Eu conheci uma americana que estudou questões da sexualidade e era muito religiosa. Ela mandou uma carta ao papa mostrando todas as evidências científicas de que a masturbação não fazia mal para a saúde. Eu disse a ela que ela estava equivocada. Mesmo que fosse comprovado que a masturbação deixa as pessoas mais inteligentes, o papa não aceitaria porque, para ele, aquilo simplesmente é errado e ponto. A preocupação é salvar a alma das pessoas para que elas possam ir para o céu. Não tem nada a ver com saúde.

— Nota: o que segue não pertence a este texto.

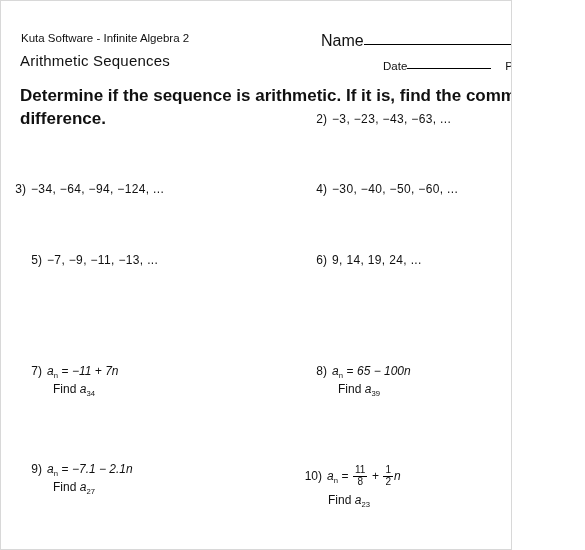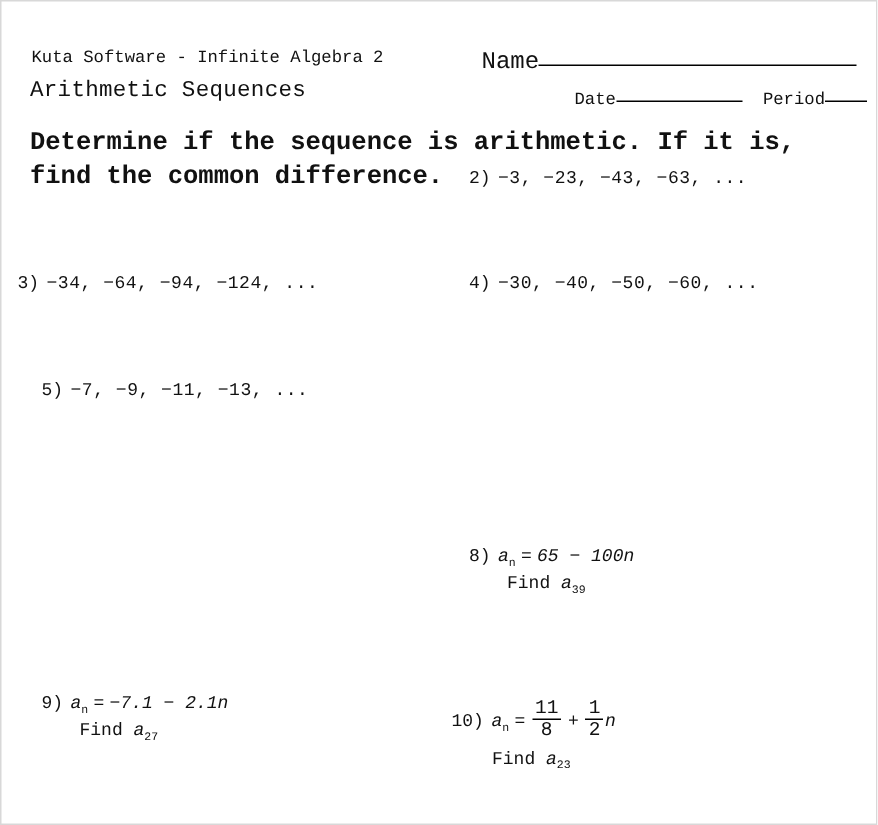"Kuta Software - Infinite Algebra" .page { font-family: Liberation Mono, monospace -> Liberation Sans, sans-serif; width: 585px -> 512px }
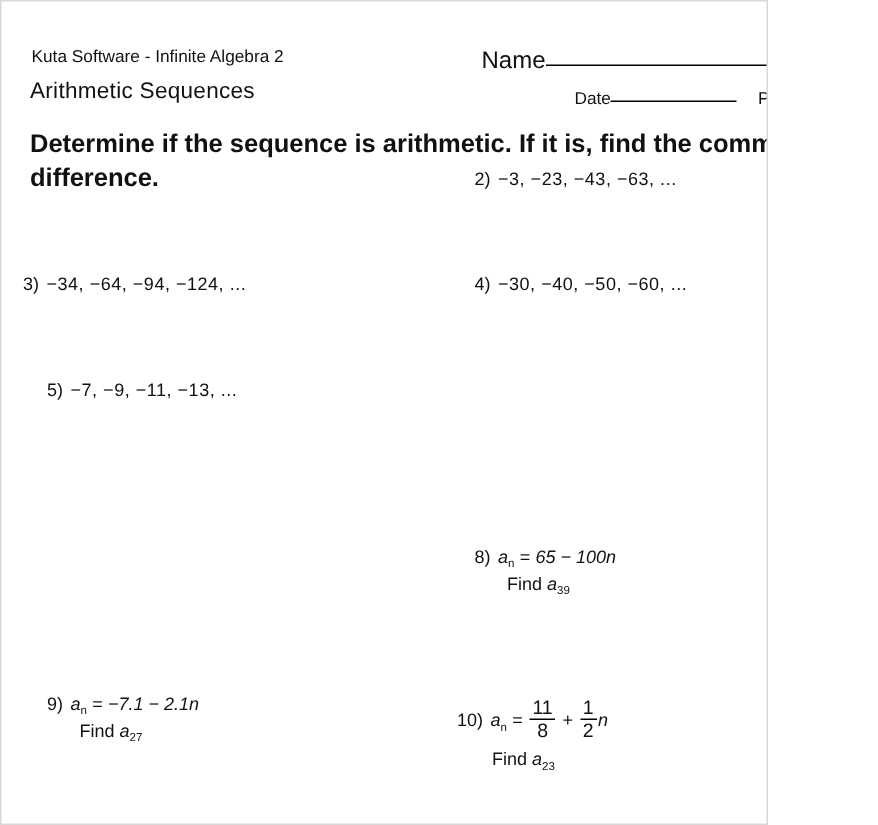"6) 9, 14, 19, 24," div.prob { html: none -> <div> <span>6)</span><span>9, 14, 19, 24, ...</span> </div> }
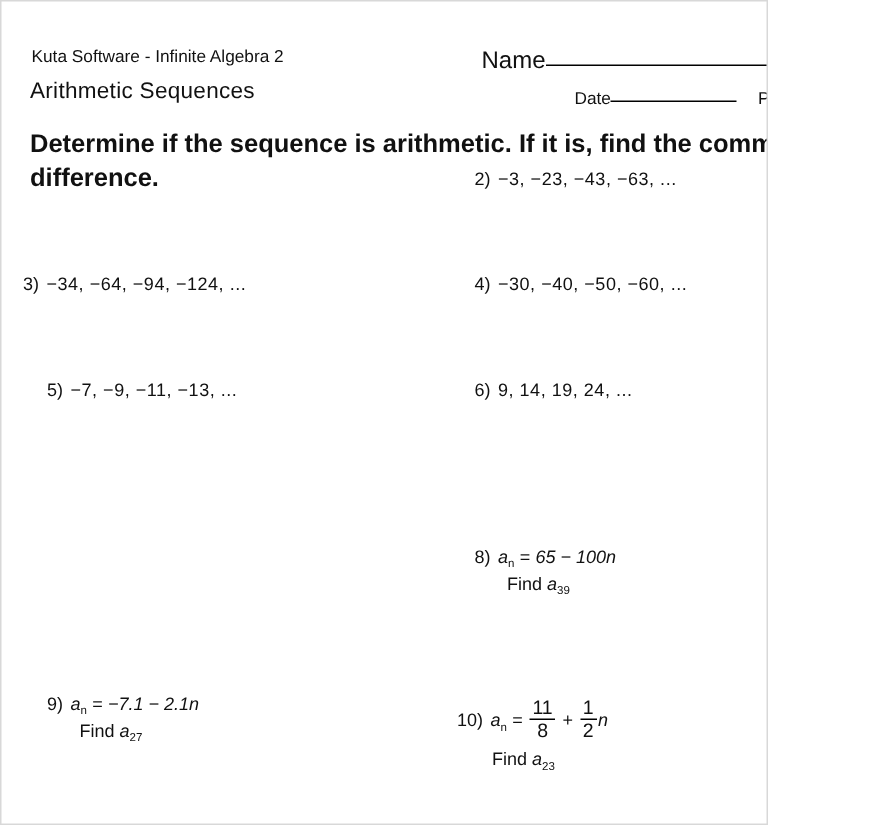"7) an= −11 + 7n" div.prob { html: none -> <div> <span>7)</span><span>a</span><sub>n</sub><span>=</span><span>−11 + 7n</span> <span> <span>Find</span> <span>a</span><sub>34</sub> </span> </div> }
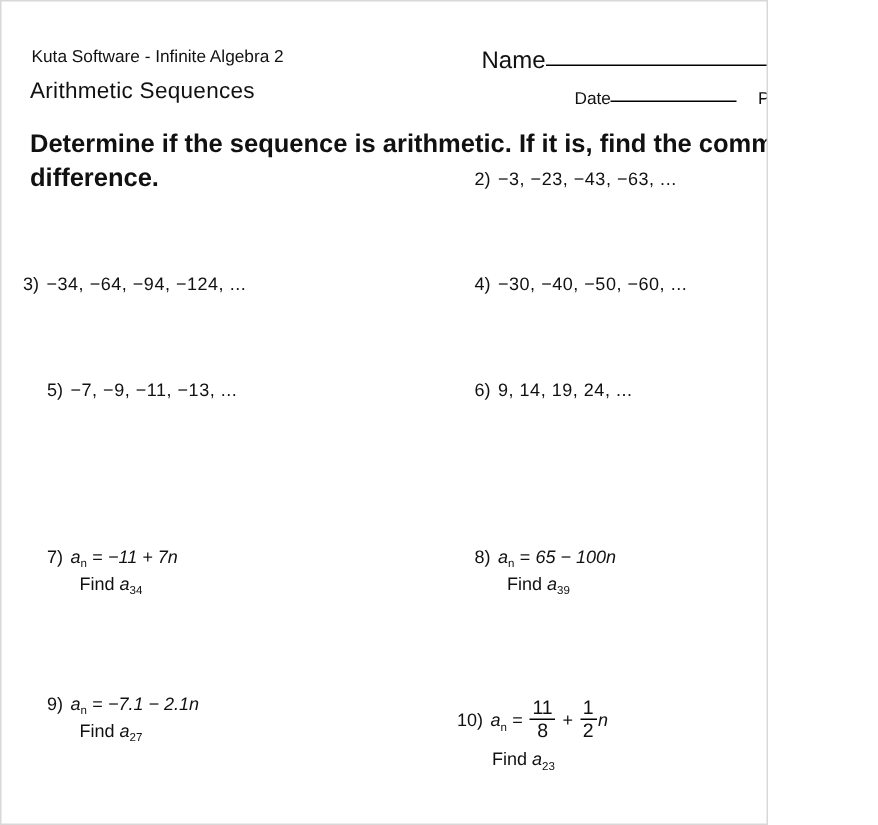"11" .frac { font-size: 13px -> 10px }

Folha - A onda conservadora que ganhou nova força nos Estados Unidos com a eleição de George W. Bush prejudicou as discussões sobre a sexualidade?
Gagnon
- Se você olhar para todos os estudos sexuais feitos nos últimos anos nos Estados Unidos, perceberá que o país está se tornando cada vez mais liberal. Depois da segunda guerra, talvez somente 10% da população vivia junto antes de casar. Hoje, esse percentual chega a 60%. Um número crescente de pessoas está fazendo sexo cada vez mais jovens e antes do casamento, e tendo mais parceiros ao longo da vida. Os mais jovens já não vêem problema no casamento gay, apesar daqueles que têm mais de 65 anos acharem isso problemático. Esse movimento para posições mais liberais vem acontecendo lentamente, mas é constante.
Na década de 20, a visão conservadora das igrejas sobre sexo era a que preponderava em toda a sociedade. Todo mundo seguia os mesmos valores a respeito da homossexualidade, do sexo antes do casamento ou do adultério. O que acontece agora é que esses conservadores estão reduzidos a apenas um partido. Eles não são mais a posição hegemônica. Representam um movimento social que tenta forçar seu padrão de sexualidade aos demais, mas agora também há nos Estados Unidos vários outros movimentos que se opõe a eles.
Essa posição conservadora a respeito do sexo está perdendo importância. Ela só parece importante porque eles têm a Casa Branca, mas a sociedade hoje já não é mais a mesma e eles vêm perdendo quase todas as batalhas importantes sobre o assunto nos últimos anos.